Les résultats de la présidentielle le montrent : l'électorat de gauche a en grande parti déserté le PS. L'aile la plus à gauche a voté pour Jean-Luc Mélenchon, quand l'aile sociale-démocrate a voté pour Emmanuel Macron. Mais pour disposer d'une majorité à l'Assemblée nationale, le chef de l'Etat avait besoin d'attirer une partie de l'électorat de droite. Pour y parvenir, il n'a pas hésité à multiplier les signaux.

Le président de la République a d'abord nommé trois personnalités issues des rangs de la droite au gouvernement, et les a placées à des postes-clés : Edouard Philippe à Matignon, Bruno Le Maire et Gérald Darmanin à Bercy. A l'inverse, il n'a repris aucun ministre socialiste sortant, à l'exception du plus populaire d'entre eux, Jean-Yves Le Drian. Résultat : une centaine d'élus LR ou du centre ont signé un appel à travailler avec Emmanuel Macron"La stratégie d'Emmanuel Macron a été de fracturer les deux partis de gouvernement, le PS et Les Républicains, pour que leurs ailes progressistes convergent vers En marche !", explique un proche d'Emmanuel Macron.

Le PS est non seulement fracturé, mais dans un état de coma dépassé. Les Républicains sont fracturés et ne comprennent pas ce qui leur arrive. Ce parti n'a plus de projet, plus de leader et plus d'unité.

Un proche du président

à franceinfo

Dans la foulée de sa nomination, le gouvernement a lancé deux projets de loi : la moralisation de la vie publique et la réforme du Code du travail. Si le premier peut intéresser l'ensemble des électeurs, nul doute que le second séduit principalement les électeurs de droite. D'autres signaux leur ont été envoyés : le ministre de l'Education affiche sa volonté de détricoter certaines mesures parmi les plus emblématiques du quinquennat Hollande, comme la réforme des rythmes scolaires, le retour des classes bilangues ou du latin, la "réhabilitation" du redoublement... Des mesures accueillies assez favorablement, y compris à droite : ainsi 45% de ceux qui vont voter pour des candidats LR aux législatives trouvent malgré tout que La République en marche fait de "bonnes propositions", d'après notre enquête Ipsos/Sopra Steria.

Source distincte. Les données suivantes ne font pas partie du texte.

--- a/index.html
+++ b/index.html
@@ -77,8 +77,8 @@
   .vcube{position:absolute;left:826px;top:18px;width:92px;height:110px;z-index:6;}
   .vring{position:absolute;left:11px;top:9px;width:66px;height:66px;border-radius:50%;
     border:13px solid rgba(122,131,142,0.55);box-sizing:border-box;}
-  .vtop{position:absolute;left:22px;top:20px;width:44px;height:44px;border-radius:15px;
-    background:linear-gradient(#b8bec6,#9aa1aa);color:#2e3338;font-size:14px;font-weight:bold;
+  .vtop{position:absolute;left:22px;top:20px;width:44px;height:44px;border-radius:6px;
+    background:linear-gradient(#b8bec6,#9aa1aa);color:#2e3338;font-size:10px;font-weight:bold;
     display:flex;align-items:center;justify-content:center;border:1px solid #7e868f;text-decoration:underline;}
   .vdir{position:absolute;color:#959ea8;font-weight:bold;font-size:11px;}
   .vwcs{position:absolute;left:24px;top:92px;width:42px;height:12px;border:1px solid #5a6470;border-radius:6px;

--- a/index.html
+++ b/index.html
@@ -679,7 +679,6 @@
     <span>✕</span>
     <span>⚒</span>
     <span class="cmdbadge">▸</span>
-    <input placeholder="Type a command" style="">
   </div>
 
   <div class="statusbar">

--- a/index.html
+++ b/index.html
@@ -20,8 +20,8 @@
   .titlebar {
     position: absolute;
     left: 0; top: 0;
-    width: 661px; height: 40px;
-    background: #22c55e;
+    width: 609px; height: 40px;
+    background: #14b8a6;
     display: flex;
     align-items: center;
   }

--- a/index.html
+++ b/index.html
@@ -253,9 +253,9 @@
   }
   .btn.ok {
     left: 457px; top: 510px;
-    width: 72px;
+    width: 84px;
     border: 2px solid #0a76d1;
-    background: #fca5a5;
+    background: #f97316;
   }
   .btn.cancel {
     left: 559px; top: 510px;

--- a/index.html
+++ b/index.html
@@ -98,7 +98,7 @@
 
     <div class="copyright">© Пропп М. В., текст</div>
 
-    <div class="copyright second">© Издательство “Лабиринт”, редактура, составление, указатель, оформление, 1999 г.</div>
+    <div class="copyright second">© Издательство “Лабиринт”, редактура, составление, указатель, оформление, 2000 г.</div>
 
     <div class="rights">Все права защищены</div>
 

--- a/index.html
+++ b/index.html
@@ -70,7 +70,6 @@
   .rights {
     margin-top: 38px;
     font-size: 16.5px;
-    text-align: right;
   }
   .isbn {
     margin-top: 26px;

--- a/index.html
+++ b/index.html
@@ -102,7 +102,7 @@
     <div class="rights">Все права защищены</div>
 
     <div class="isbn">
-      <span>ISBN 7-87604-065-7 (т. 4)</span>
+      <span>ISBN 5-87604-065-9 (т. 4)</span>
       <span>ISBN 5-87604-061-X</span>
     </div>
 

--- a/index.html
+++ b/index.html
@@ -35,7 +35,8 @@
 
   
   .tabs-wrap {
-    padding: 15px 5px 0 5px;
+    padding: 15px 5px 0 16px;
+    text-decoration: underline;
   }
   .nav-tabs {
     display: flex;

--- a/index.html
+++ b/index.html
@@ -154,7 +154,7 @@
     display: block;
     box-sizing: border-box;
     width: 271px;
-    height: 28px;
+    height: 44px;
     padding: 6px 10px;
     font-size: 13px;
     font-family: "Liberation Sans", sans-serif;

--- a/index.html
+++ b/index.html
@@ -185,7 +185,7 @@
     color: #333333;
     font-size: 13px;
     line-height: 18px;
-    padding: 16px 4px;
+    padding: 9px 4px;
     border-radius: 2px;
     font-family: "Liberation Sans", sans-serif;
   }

Enfin, le positionnement de La République en marche a créé un "effet de levier" inédit pour les législatives, qui permet à Emmanuel Macron de réaliser son OPA. Une enquête Ipsos/Sopra Steria a montré qu'en mordant tantôt à droite, tantôt à gauche, les candidats LREM ont été en position de force dans tous les cas de figure. 

 

"Les gens ont complètement intégré la grande intuition macronienne, estime Renaud Dutreil, proche d'Emmanuel Macron. On n'a pas besoin de deux camps, l'un représentant le sérieux budgétaire et l'efficacité économique, l'autre, la justice sociale. Les gens veulent la synthèse entre les deux."